(Records supplied):
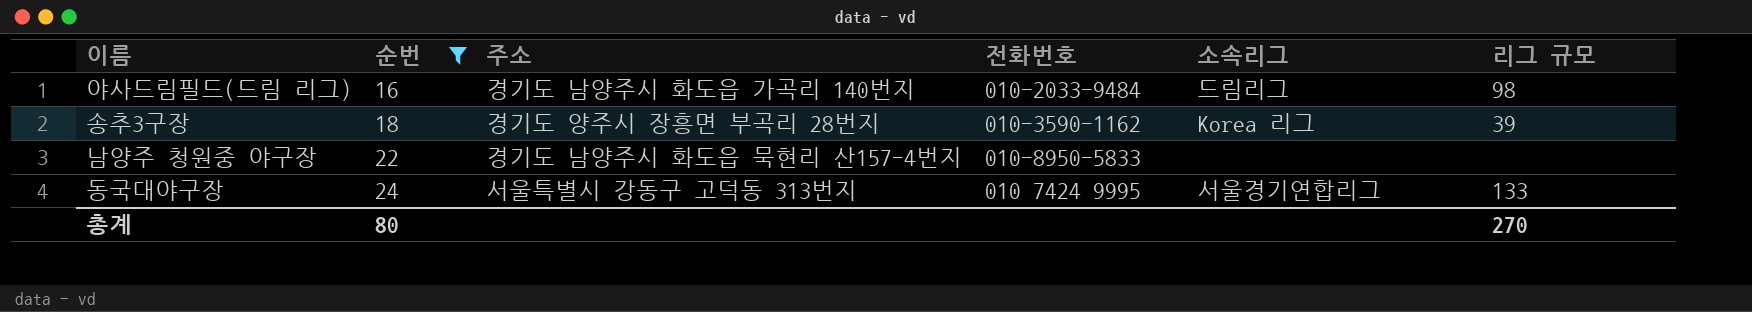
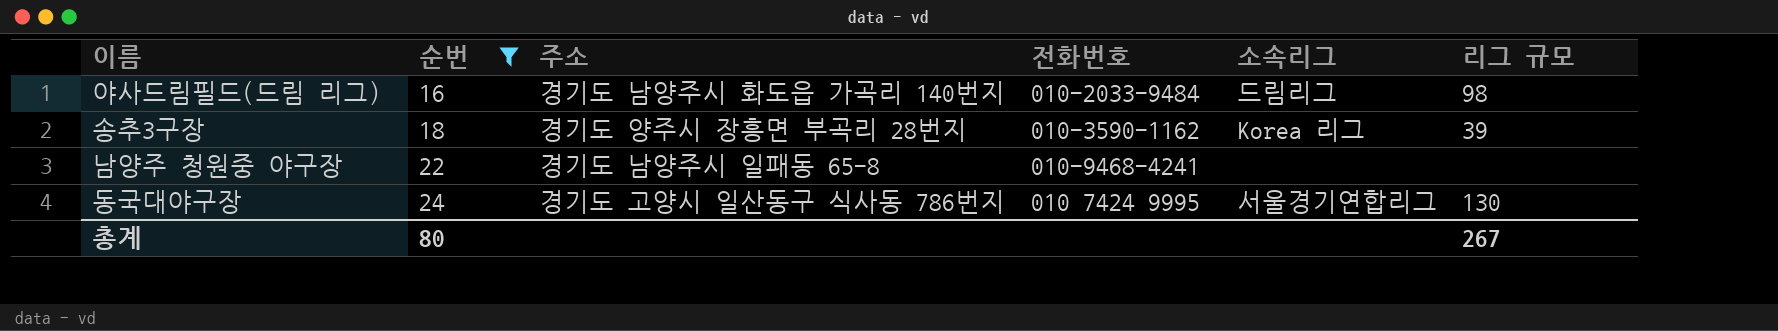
남양주 청원중 야구장 | 주소: 경기도 남양주시 화도읍 묵현리 산157-4번지 -> 경기도 남양주시 일패동 65-8
남양주 청원중 야구장 | 전화번호: 010-8950-5833 -> 010-9468-4241
동국대야구장 | 주소: 서울특별시 강동구 고덕동 313번지 -> 경기도 고양시 일산동구 식사동 786번지
동국대야구장 | 리그 규모: 133 -> 130
총계 | 리그 규모: 270 -> 267

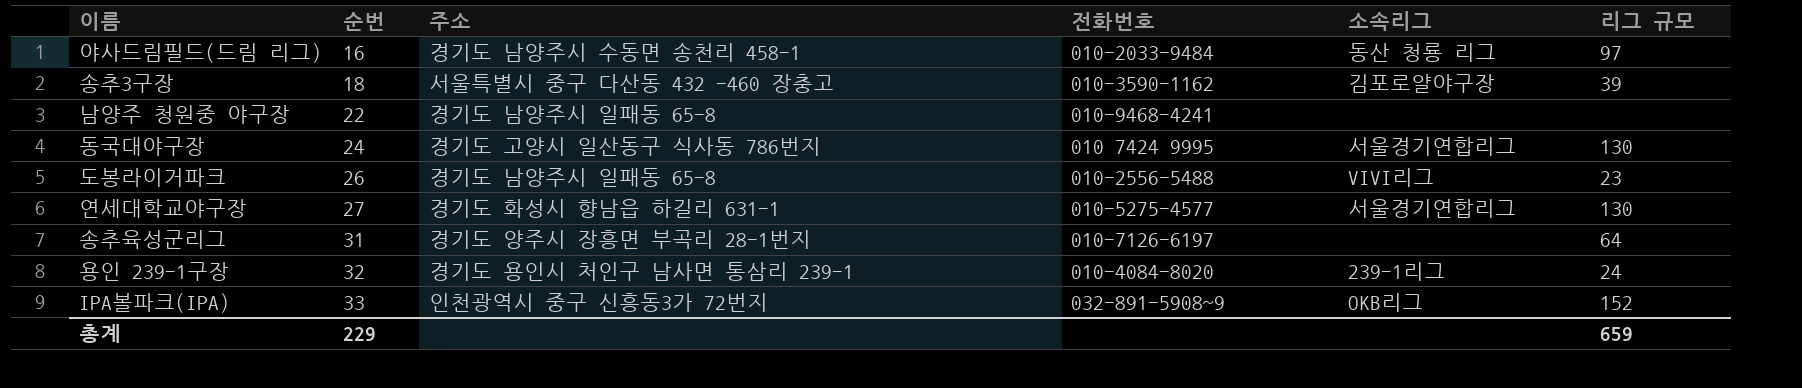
filter: 순번 <= 24 -> none
야사드림필드(드림 리그) | 주소: 경기도 남양주시 화도읍 가곡리 140번지 -> 경기도 남양주시 수동면 송천리 458-1
야사드림필드(드림 리그) | 소속리그: 드림리그 -> 동산 청룡 리그
야사드림필드(드림 리그) | 리그 규모: 98 -> 97
송추3구장 | 주소: 경기도 양주시 장흥면 부곡리 28번지 -> 서울특별시 중구 다산동 432 -460 장충고
송추3구장 | 소속리그: Korea 리그 -> 김포로얄야구장
총계 | 순번: 80 -> 229
총계 | 리그 규모: 267 -> 659

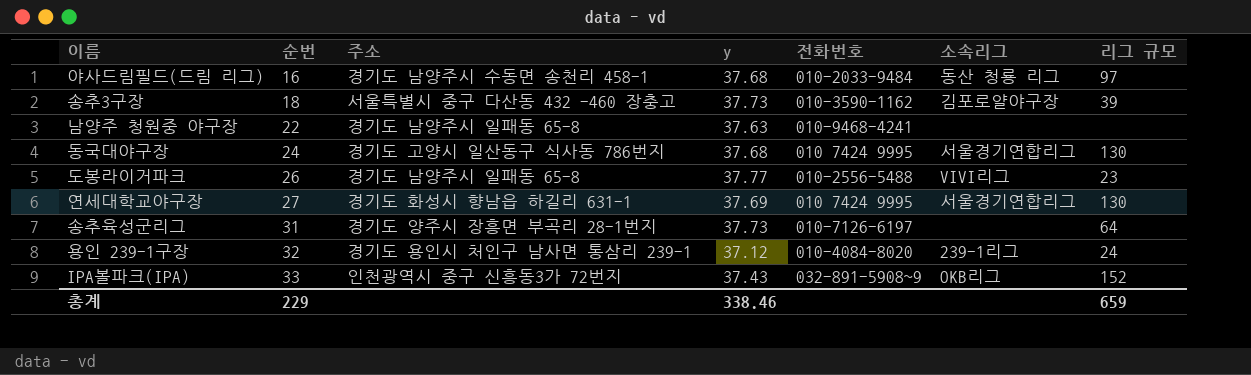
column y | position: none -> 4
연세대학교야구장 | 전화번호: 010-5275-4577 -> 010 7424 9995

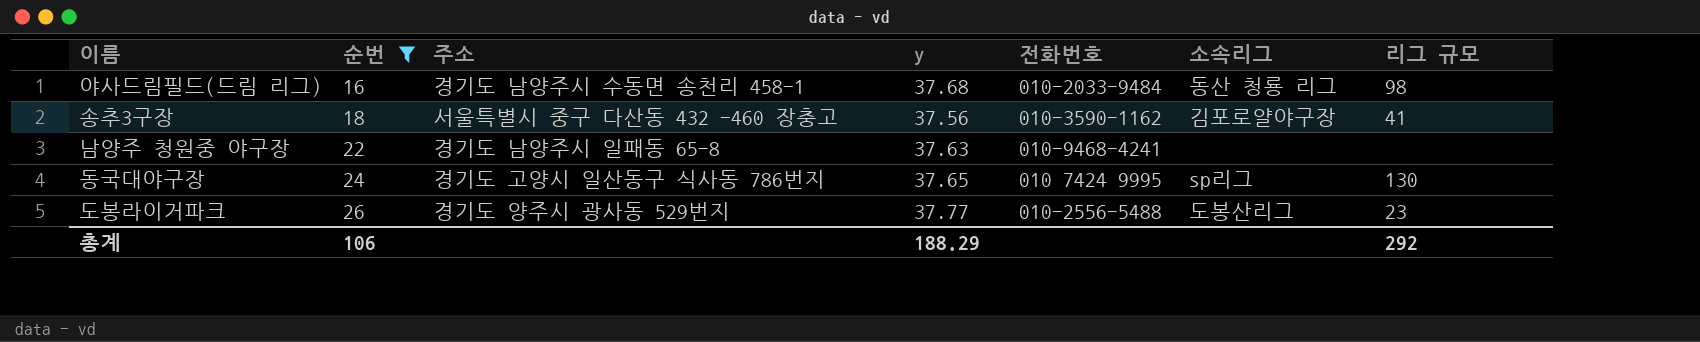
filter: none -> 순번 <= 26
야사드림필드(드림 리그) | 리그 규모: 97 -> 98
송추3구장 | y: 37.73 -> 37.56
송추3구장 | 리그 규모: 39 -> 41
동국대야구장 | y: 37.68 -> 37.65
동국대야구장 | 소속리그: 서울경기연합리그 -> sp리그
도봉라이거파크 | 주소: 경기도 남양주시 일패동 65-8 -> 경기도 양주시 광사동 529번지
도봉라이거파크 | 소속리그: VIVI리그 -> 도봉산리그
총계 | 순번: 229 -> 106
총계 | y: 338.46 -> 188.29
총계 | 리그 규모: 659 -> 292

(Problem details): Copy out every line of the data that includes the word "도봉라이거파크".

(Answer section):
도봉라이거파크 | 주소: 경기도 남양주시 일패동 65-8 -> 경기도 양주시 광사동 529번지
도봉라이거파크 | 소속리그: VIVI리그 -> 도봉산리그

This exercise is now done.